Disney Research Zurich has developed a new tool to help video editors synchronize multiple video clips based on the visual content of the videos, rather than relying on timecodes or other external markers. Current editing tools include a "snapping" interface that aligns video clips based on start-and-end times; by contrast, Disney Research's VideoSnapping method is based on an analysis of the content of the video. This makes it easier to synchronize multiple clips without such cues as global timecodes or audio, and even when clips are shot at different trajectories and different formats.
"Being able to synchronize multiple videos based only on visual similarities makes possible some exciting new applications," said Oliver Wang, research scientist at DRZ. "For instance, popular events today increasingly are recorded by a large number of cameras, such as smartphones; with VideoSnapping, we can efficiently create a single video from these crowdsourced video clips, even though they are shot from different positions on devices with different capture rates and may have little or no overlap between them."

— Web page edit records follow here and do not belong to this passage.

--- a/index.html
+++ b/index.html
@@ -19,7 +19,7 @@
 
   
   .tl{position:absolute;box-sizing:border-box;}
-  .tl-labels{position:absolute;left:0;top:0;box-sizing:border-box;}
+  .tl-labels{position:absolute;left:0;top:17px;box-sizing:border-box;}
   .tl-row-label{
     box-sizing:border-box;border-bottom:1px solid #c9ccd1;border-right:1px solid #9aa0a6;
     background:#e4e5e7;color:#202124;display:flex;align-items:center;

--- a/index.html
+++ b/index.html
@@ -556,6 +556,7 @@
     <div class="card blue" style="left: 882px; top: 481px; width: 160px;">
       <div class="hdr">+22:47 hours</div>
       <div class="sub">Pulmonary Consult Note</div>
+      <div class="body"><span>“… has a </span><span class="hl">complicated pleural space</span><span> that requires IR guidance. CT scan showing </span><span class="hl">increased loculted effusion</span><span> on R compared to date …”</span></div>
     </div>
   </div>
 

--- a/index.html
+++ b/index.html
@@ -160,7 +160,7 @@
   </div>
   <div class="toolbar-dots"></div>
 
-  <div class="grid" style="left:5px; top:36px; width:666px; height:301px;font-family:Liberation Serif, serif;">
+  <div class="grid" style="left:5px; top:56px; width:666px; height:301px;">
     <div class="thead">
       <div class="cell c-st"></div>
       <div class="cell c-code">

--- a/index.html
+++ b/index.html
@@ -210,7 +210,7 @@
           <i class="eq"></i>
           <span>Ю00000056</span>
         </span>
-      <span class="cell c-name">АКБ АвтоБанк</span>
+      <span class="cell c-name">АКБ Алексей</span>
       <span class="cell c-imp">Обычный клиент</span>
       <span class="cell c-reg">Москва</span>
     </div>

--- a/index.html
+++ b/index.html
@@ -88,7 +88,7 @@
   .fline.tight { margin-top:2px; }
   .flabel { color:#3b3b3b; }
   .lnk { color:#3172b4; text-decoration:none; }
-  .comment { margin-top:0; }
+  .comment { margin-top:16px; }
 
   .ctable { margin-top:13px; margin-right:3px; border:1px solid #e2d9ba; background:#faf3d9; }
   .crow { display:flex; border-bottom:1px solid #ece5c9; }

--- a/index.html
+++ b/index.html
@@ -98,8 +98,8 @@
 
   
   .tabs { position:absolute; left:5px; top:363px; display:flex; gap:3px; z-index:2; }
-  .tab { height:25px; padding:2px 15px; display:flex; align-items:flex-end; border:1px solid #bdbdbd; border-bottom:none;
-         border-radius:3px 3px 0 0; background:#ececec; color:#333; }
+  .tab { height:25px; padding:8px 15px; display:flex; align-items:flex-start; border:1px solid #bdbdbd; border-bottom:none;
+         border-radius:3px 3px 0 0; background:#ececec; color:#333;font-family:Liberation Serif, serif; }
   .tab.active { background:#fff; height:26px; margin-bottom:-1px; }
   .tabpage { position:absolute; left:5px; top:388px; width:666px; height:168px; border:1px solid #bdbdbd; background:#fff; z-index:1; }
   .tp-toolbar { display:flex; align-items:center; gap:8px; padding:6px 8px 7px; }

Wang and the rest of the Disney Research Zurich team will present their findings at ACM SIGGRAPH 2014, the International Conference on Computer Graphics and Interactive Techniques, Aug. 10-14, in Vancouver, Canada.
"Our video alignment technology was originally inspired by an experimental short film we produced last year in Switzerland. In one shot we had to combine multiple takes of a scene from hand-guided cameras and there was no obvious way to do this easily," added Markus Gross, the director of Disney Research in Zurich and the film's producer.
Alignment of video clips is a task essential to a number of applications, including the compositing of multiple takes in movie production and visual effects, stitching together of video mosaics and combining multiple videos at different exposure levels to create high-dynamic range (HDR) videos.
Without timecodes or audio to guide temporal alignment of clips, editors now must manually align them, usually only with the help of start and endpoints or pre-specified markers. By contrast, with the VideoSnapping method, an editor has the option to drag a pair of video clips in a timeline-style interface, where an algorithm analyzes features in the video frames and determines the best match, causing the videos to snap into alignment. Alternately, temporal synchronization can be automatically computed, allowing for the method to scale to large numbers of clips without need for interaction.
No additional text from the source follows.